The Governor added that the British Council would show how these things are done in Britain, as well as enjoy the “great heritage of English culture.” 

“Already interest in painting and music is developing. The Council will help bring the best of music and painting and stimulate an interest in other cultural activities such as writing, poetry and drama which are, perhaps, comparatively neglected in North Borneo,” he said. 

Supported by the British Government, one of the Council’s tasks abroad is teaching the English Language and developing closer cultural relations. Its main area is in running reference and lending libraries. 

First Scouts rally 

1960: Scouts from all over the colony staged their first rally to bid farewell to Chairman of the Boy Scouts Council, GL Gray. The Scouts from Tambunan showed real scouting initiative by walking to Jesselton across the Crocker Range. 

Gray thanked all the scouts and recollected incidents in the early days of the movement in North Borneo, many of which brought laughter. 

AUGUST 4 

North Borneo’s first surgeon 

1963: Dr John Yoke Hong Chong became the first North Bornean Fellow of the Royal College of Surgeons (FRCS) in London when he passed his exam in May. 

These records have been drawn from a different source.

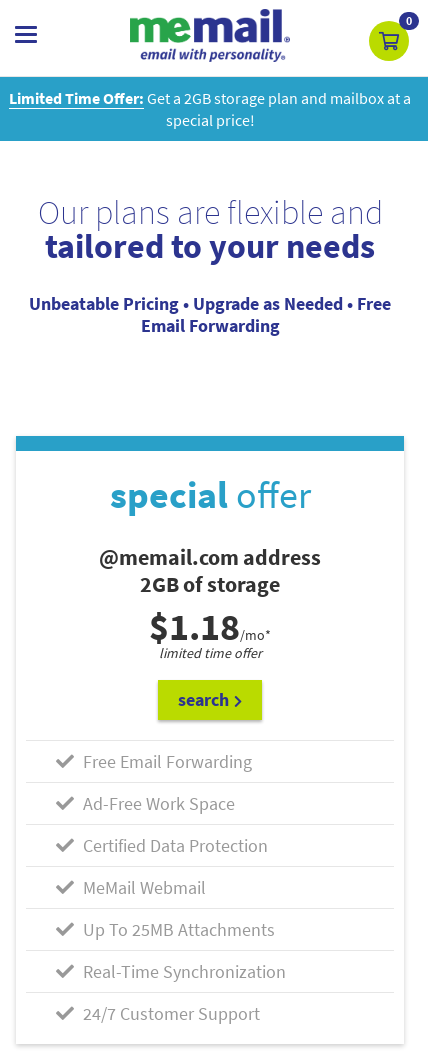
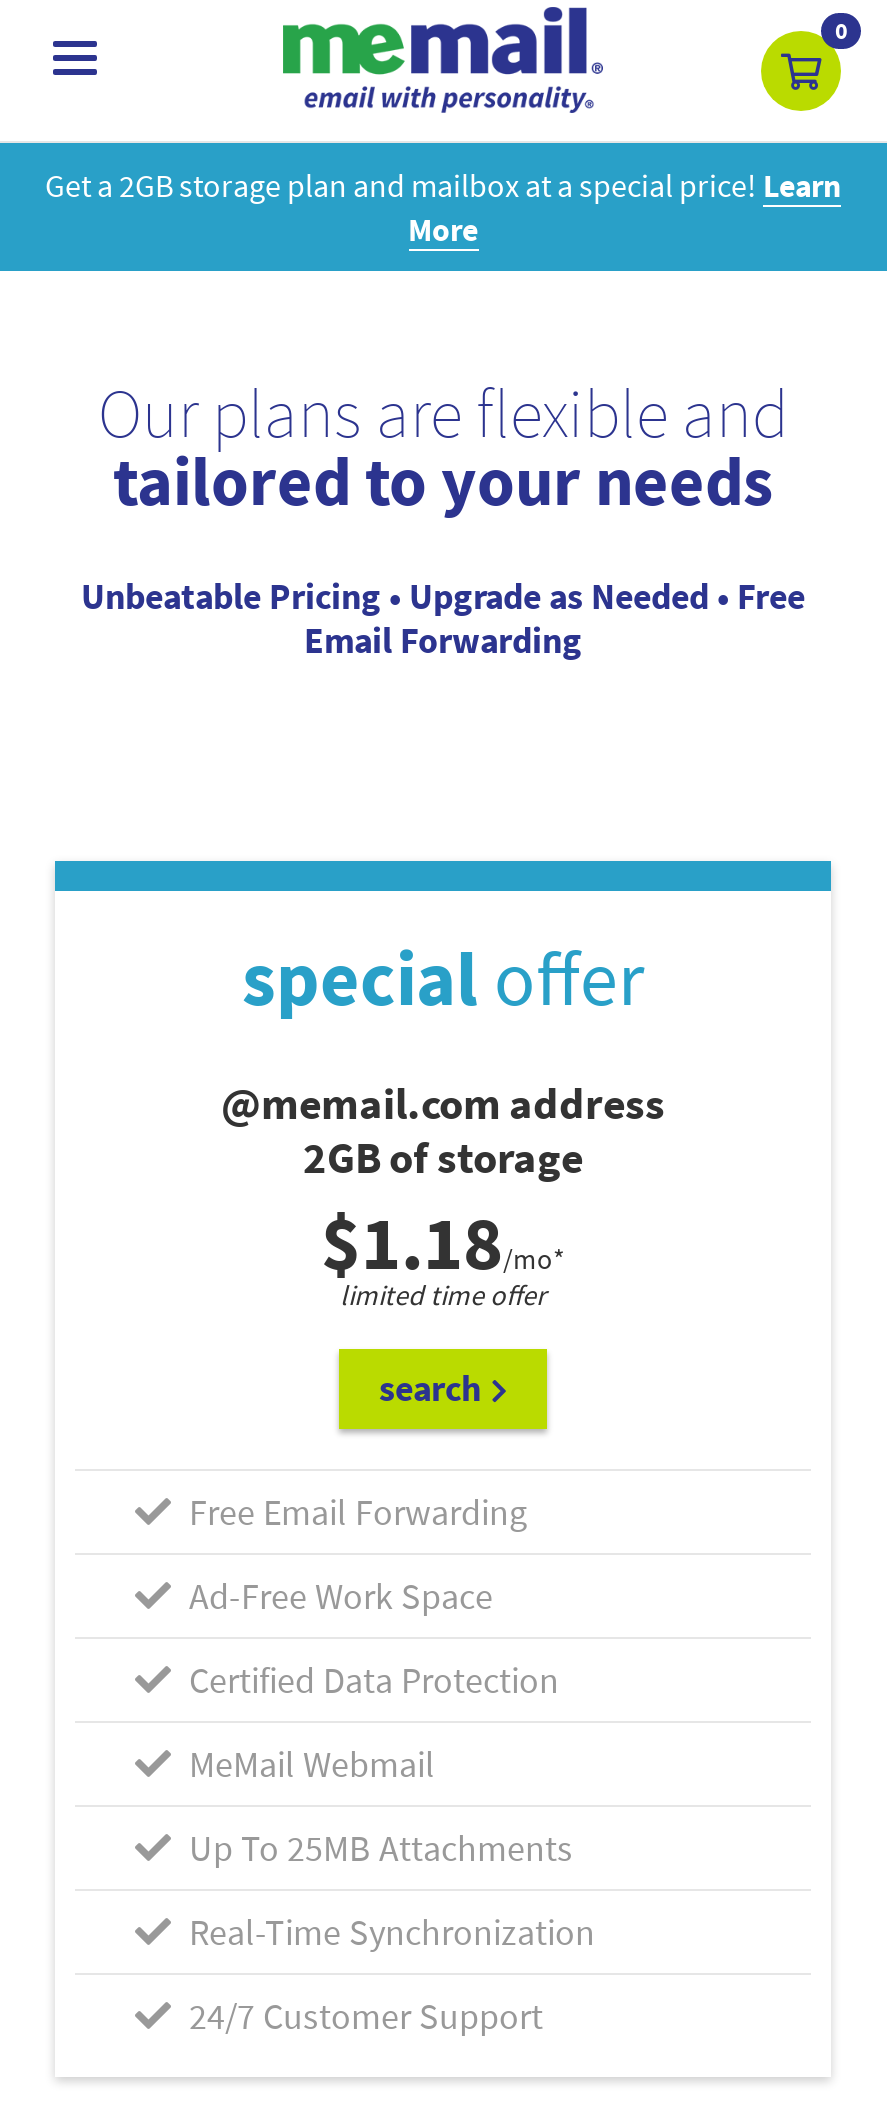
- Limited Time Offer: Get a 2GB storage plan and mailbox at a
- special price!
+ Get a 2GB storage plan and mailbox at a special price! Learn
+ More
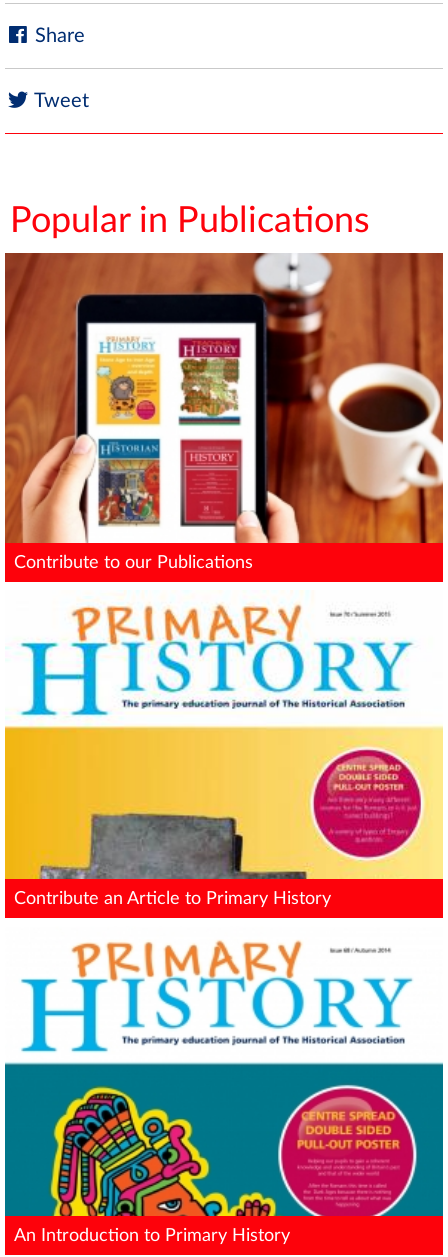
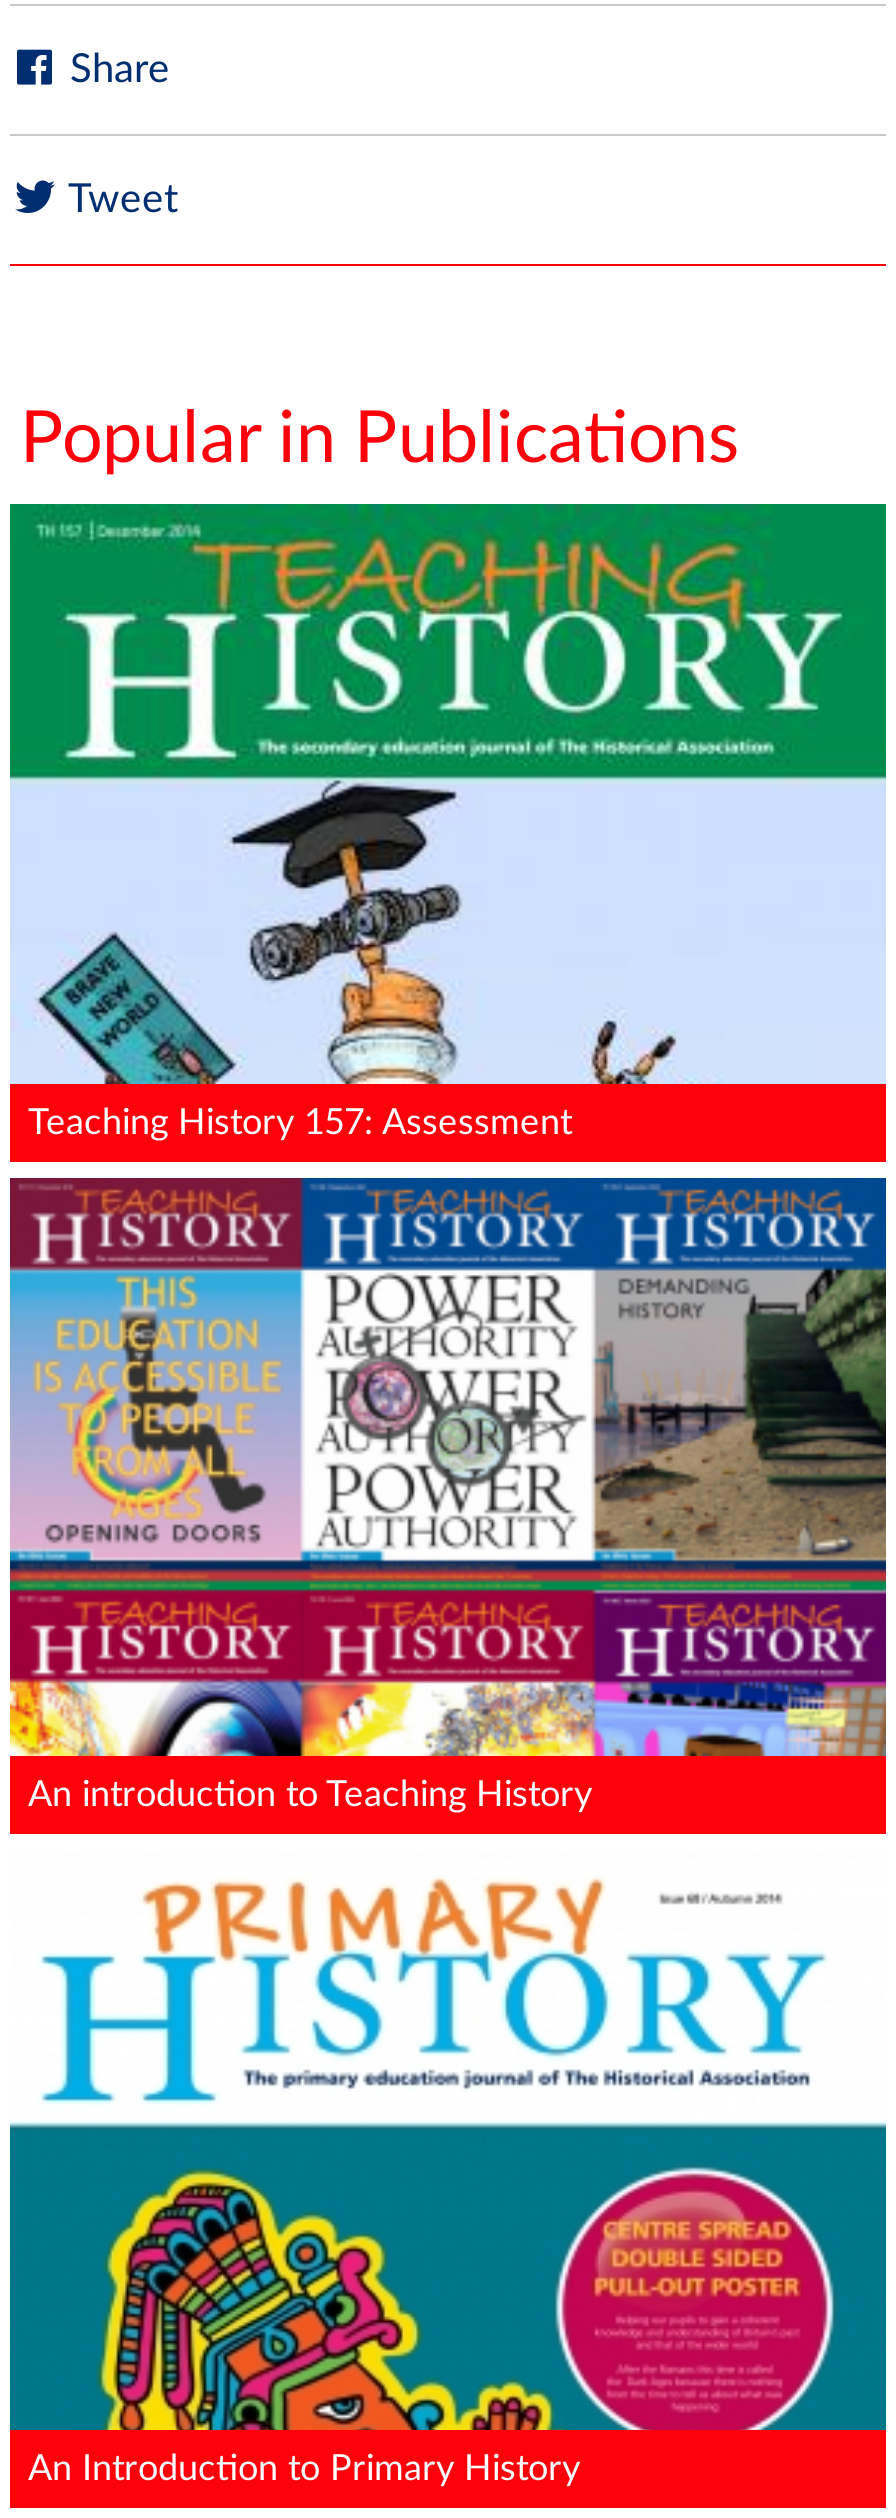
- [image]
- Contribute to our Publications
+ [image]
+ Teaching History 157: Assessment

- [image]
- Contribute an Article to Primary History
+ [image]
+ An introduction to Teaching History
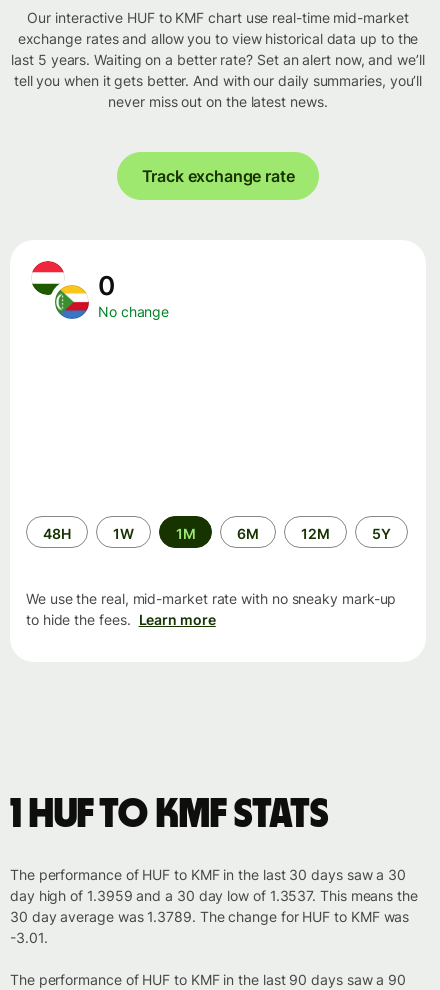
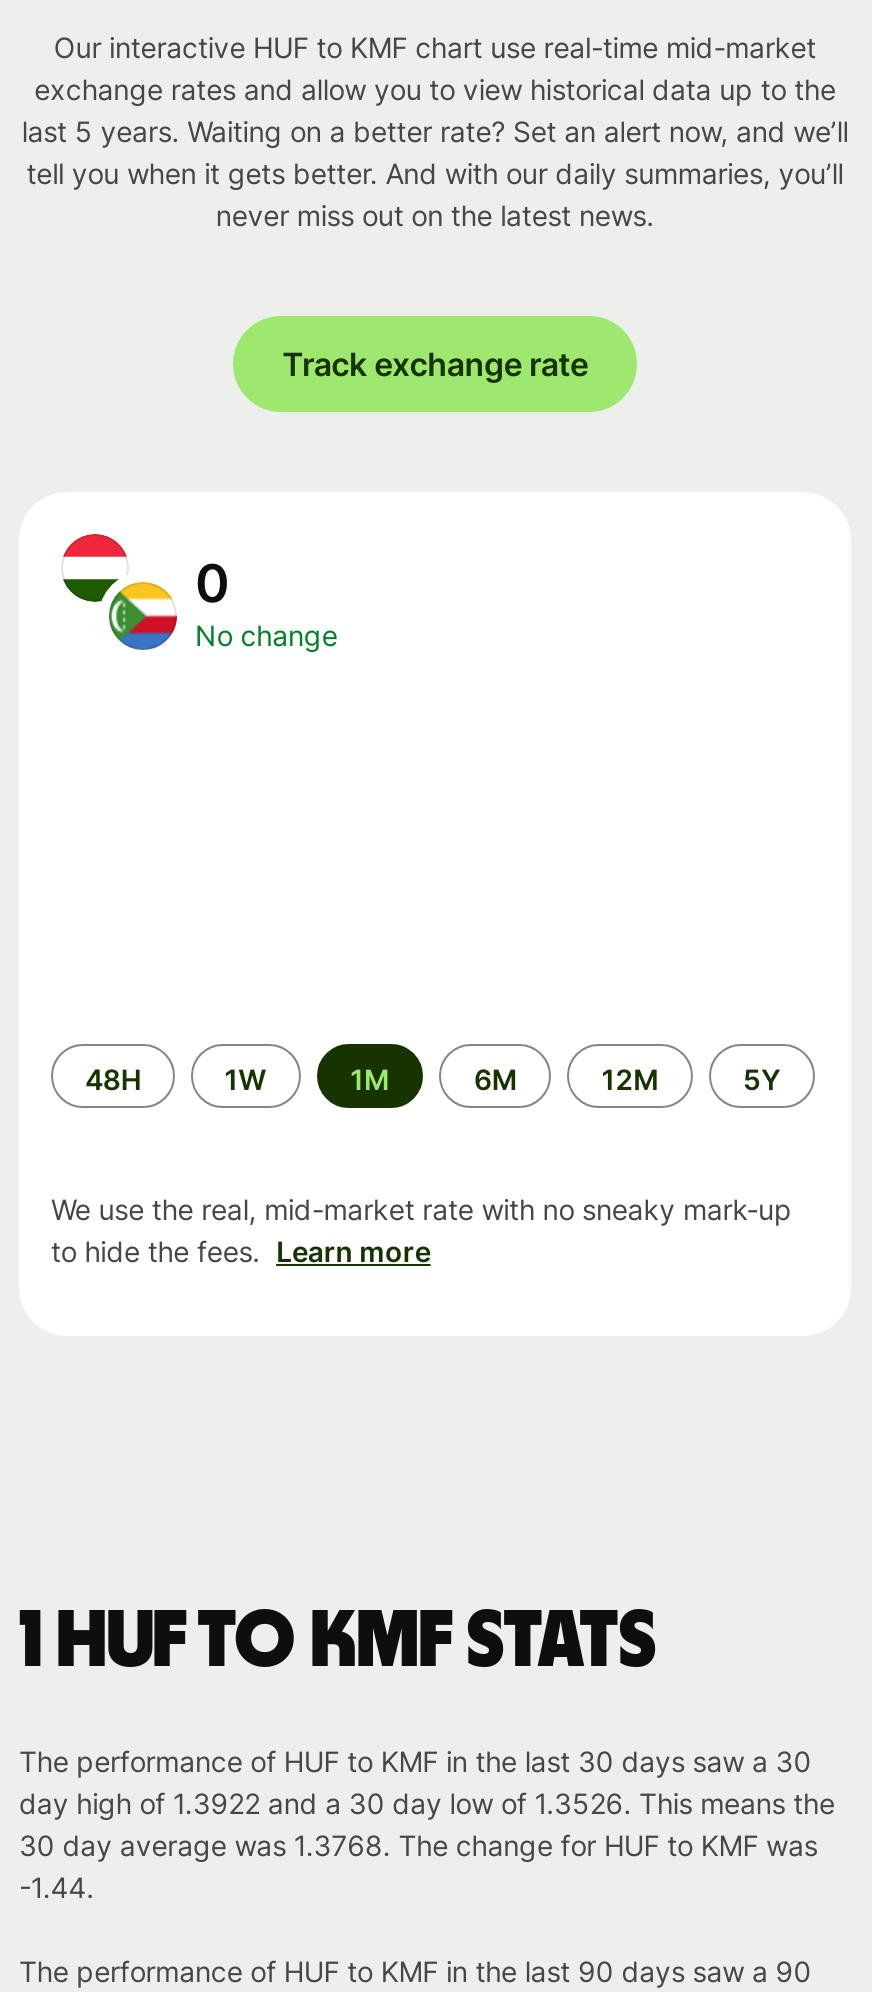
- day high of 1.3959 and a 30 day low of 1.3537. This means the
+ day high of 1.3922 and a 30 day low of 1.3526. This means the

- 30 day average was 1.3789. The change for HUF to KMF was
+ 30 day average was 1.3768. The change for HUF to KMF was

- -3.01.
+ -1.44.
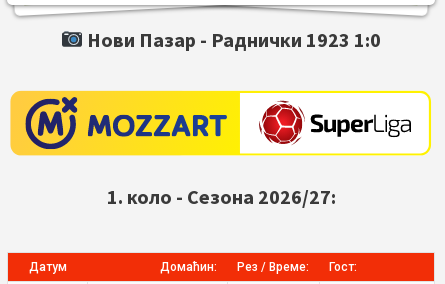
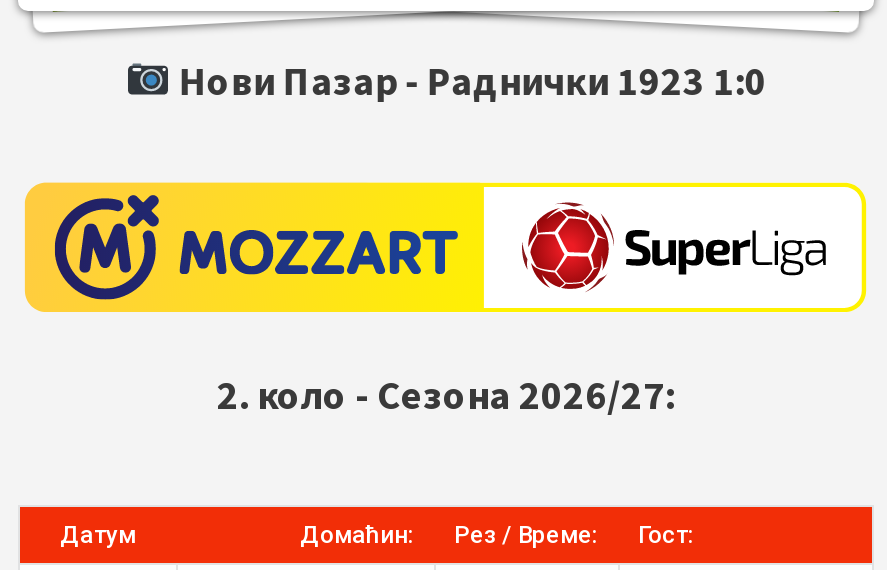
- 1. коло - Сезона 2026/27:
+ 2. коло - Сезона 2026/27:
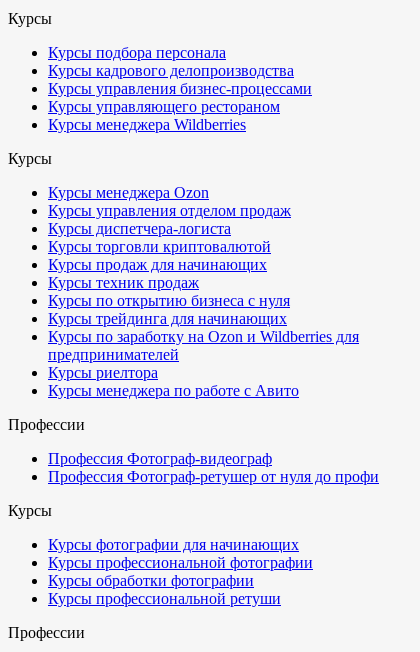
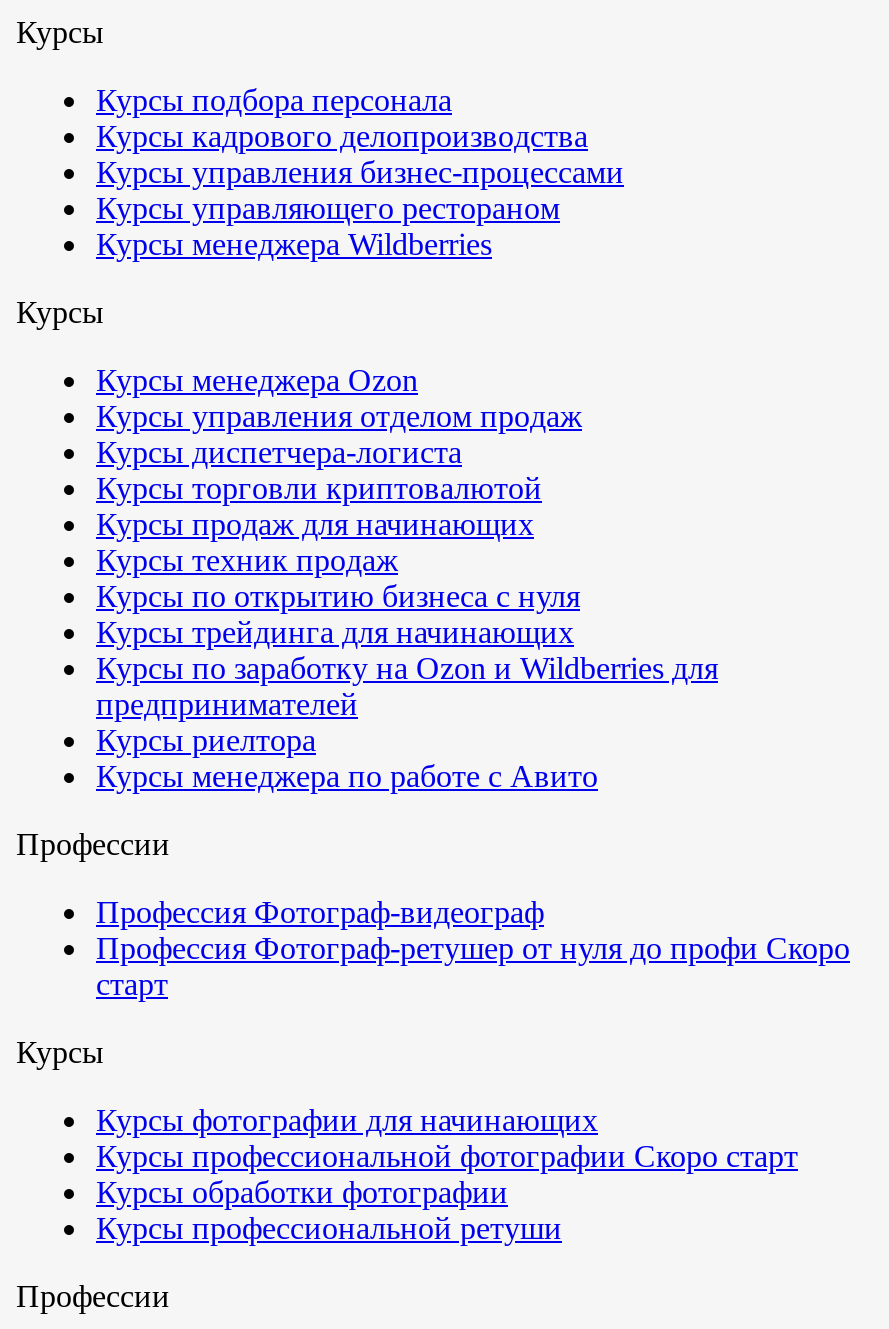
- Профессия Фотограф-ретушер от нуля до профи
+ Профессия Фотограф-ретушер от нуля до профи Скоро
+ старт

- Курсы профессиональной фотографии
+ Курсы профессиональной фотографии Скоро старт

Chong who studied medicine at the University of Sydney was the son of Mr and Mrs Philip Chong, a well-known Jesselton family. 

AUGUST 5 

Guides hold first international jubilee camp 

1960: The first international jubilee camp organised by the Colony Girl Guides Association was opened with wife of the Governor, Mrs Goode, describing it as “a turning point in the history and development of Guiding in North Borneo.” 

She said the first attempt at Guiding in North Borneo was made in Sandakan in 1926, leading to an auspicious start in Jesselton in 1947. There were representatives from Sarawak, Malaya, Singapore, Hong Kong and Brunei.